◆ What to work on
Every entry is to be copied exactly as written, and the pictures are to be skipped.

(Extracted data entries)
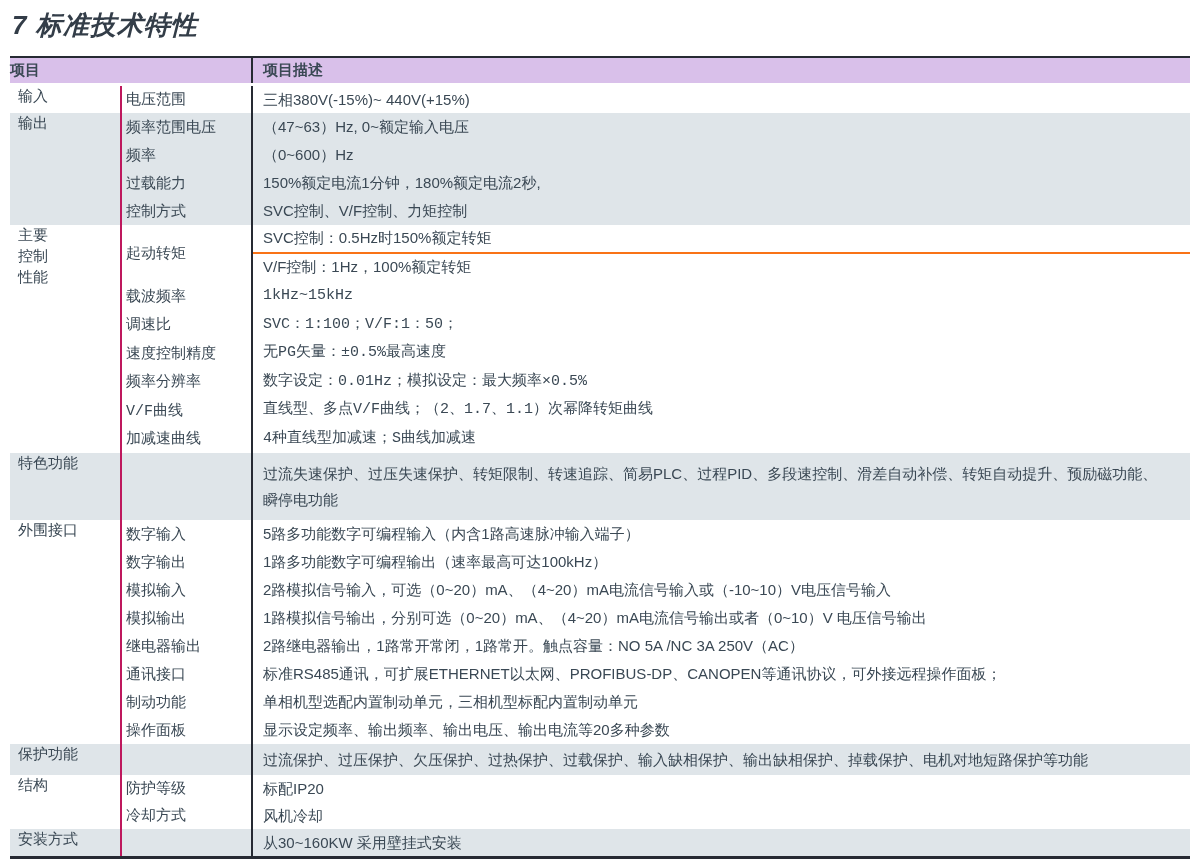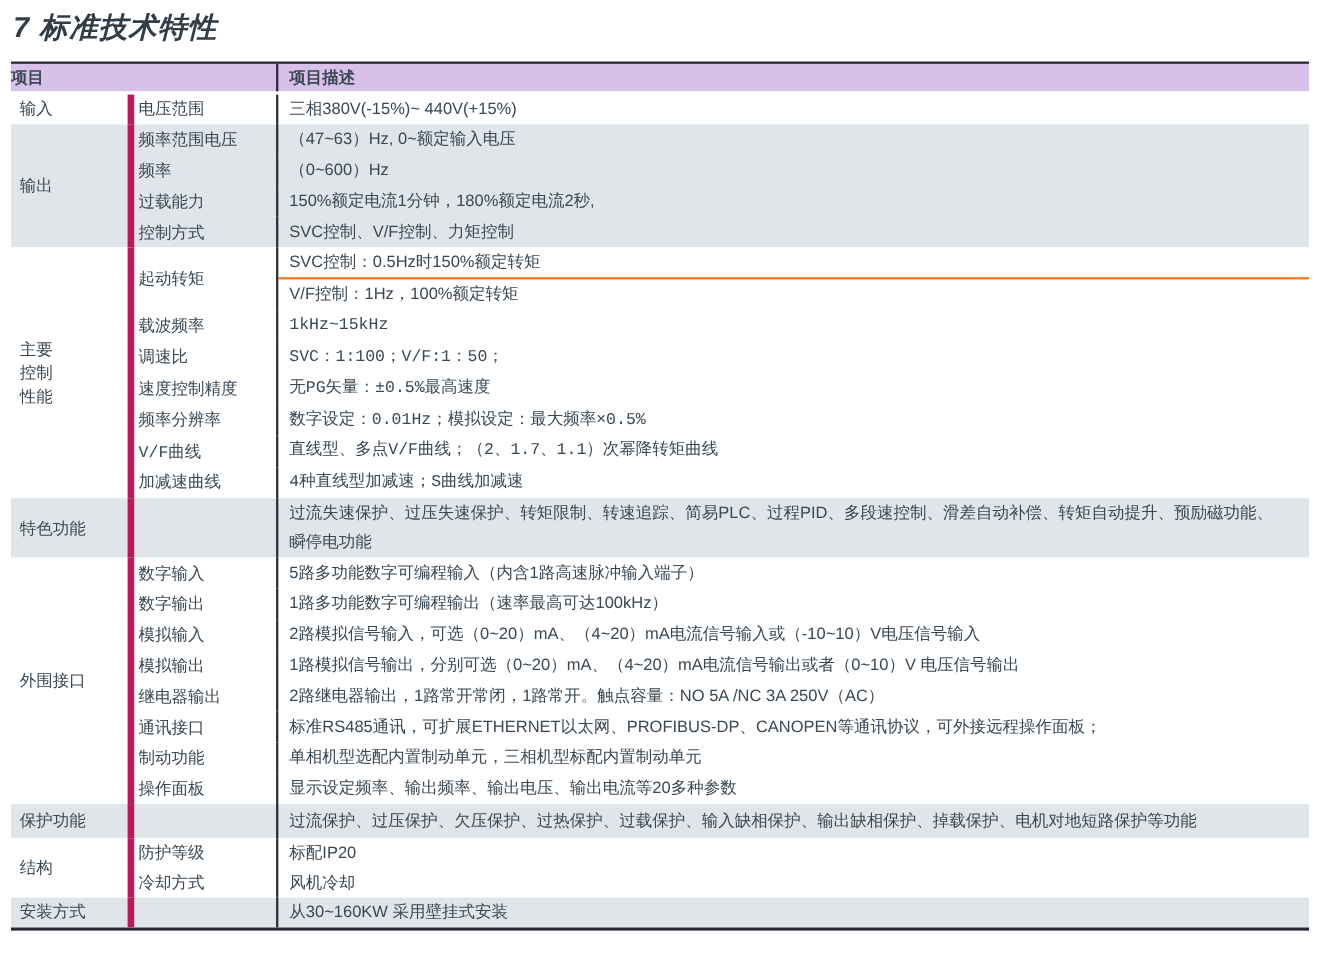--- a/index.html
+++ b/index.html
@@ -25,31 +25,31 @@
   .th-item{width:243px;padding-left:0;box-sizing:border-box;
     border-right:2px solid #262a33;height:100%;display:flex;align-items:center;}
   .th-desc{flex:1;padding-left:10px;display:flex;align-items:center;height:100%;}
   .tgap{height:3px;background:#ffffff;}
   
   .tbody{border-bottom:3px solid #262a33;font-size:15px;}
   .section{display:flex;}
   .bg-blue{background:#dfe5e9;}
   .bg-white{background:#ffffff;}
   .c1{
-    width:112px;box-sizing:border-box;border-right:6px solid #be185d;
-    display:flex;align-items:center;padding-left:8px;
+    width:112px;box-sizing:border-box;border-right:2px solid #be185d;
+    display:flex;padding-left:8px;font-family:Liberation Serif, serif;
   }
   .c1 span{white-space:pre-line;line-height:21px;}
   .rows{flex:1;display:flex;flex-direction:column;}
   .row{display:flex;height:28px;}
   .row-h27{height:27px;}
   .row-h285{height:28.5px;font-family:Liberation Mono, monospace;}
   .row-h57{height:57px;}
   .row-h31{height:31px;}
-  .row-h54{height:54px;}
+  .row-h54{height:67px;}
   .c2{
     width:131px;box-sizing:border-box;border-right:2px solid #262a33;
     display:flex;align-items:center;padding-left:4px;flex-shrink:0;
   }
   .c3{
     flex:1;display:flex;align-items:center;padding-left:10px;padding-right:18px;
     line-height:26px;
   }
   .stack{flex:1;display:flex;flex-direction:column;}
   .stack .line{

◆ Written response
--- a/index.html
+++ b/index.html
@@ -25,31 +25,31 @@
   .th-item{width:243px;padding-left:0;box-sizing:border-box;
     border-right:2px solid #262a33;height:100%;display:flex;align-items:center;}
   .th-desc{flex:1;padding-left:10px;display:flex;align-items:center;height:100%;}
   .tgap{height:3px;background:#ffffff;}
   
   .tbody{border-bottom:3px solid #262a33;font-size:15px;}
   .section{display:flex;}
   .bg-blue{background:#dfe5e9;}
   .bg-white{background:#ffffff;}
   .c1{
-    width:112px;box-sizing:border-box;border-right:6px solid #be185d;
-    display:flex;align-items:center;padding-left:8px;
+    width:112px;box-sizing:border-box;border-right:2px solid #be185d;
+    display:flex;padding-left:8px;font-family:Liberation Serif, serif;
   }
   .c1 span{white-space:pre-line;line-height:21px;}
   .rows{flex:1;display:flex;flex-direction:column;}
   .row{display:flex;height:28px;}
   .row-h27{height:27px;}
   .row-h285{height:28.5px;font-family:Liberation Mono, monospace;}
   .row-h57{height:57px;}
   .row-h31{height:31px;}
-  .row-h54{height:54px;}
+  .row-h54{height:67px;}
   .c2{
     width:131px;box-sizing:border-box;border-right:2px solid #262a33;
     display:flex;align-items:center;padding-left:4px;flex-shrink:0;
   }
   .c3{
     flex:1;display:flex;align-items:center;padding-left:10px;padding-right:18px;
     line-height:26px;
   }
   .stack{flex:1;display:flex;flex-direction:column;}
   .stack .line{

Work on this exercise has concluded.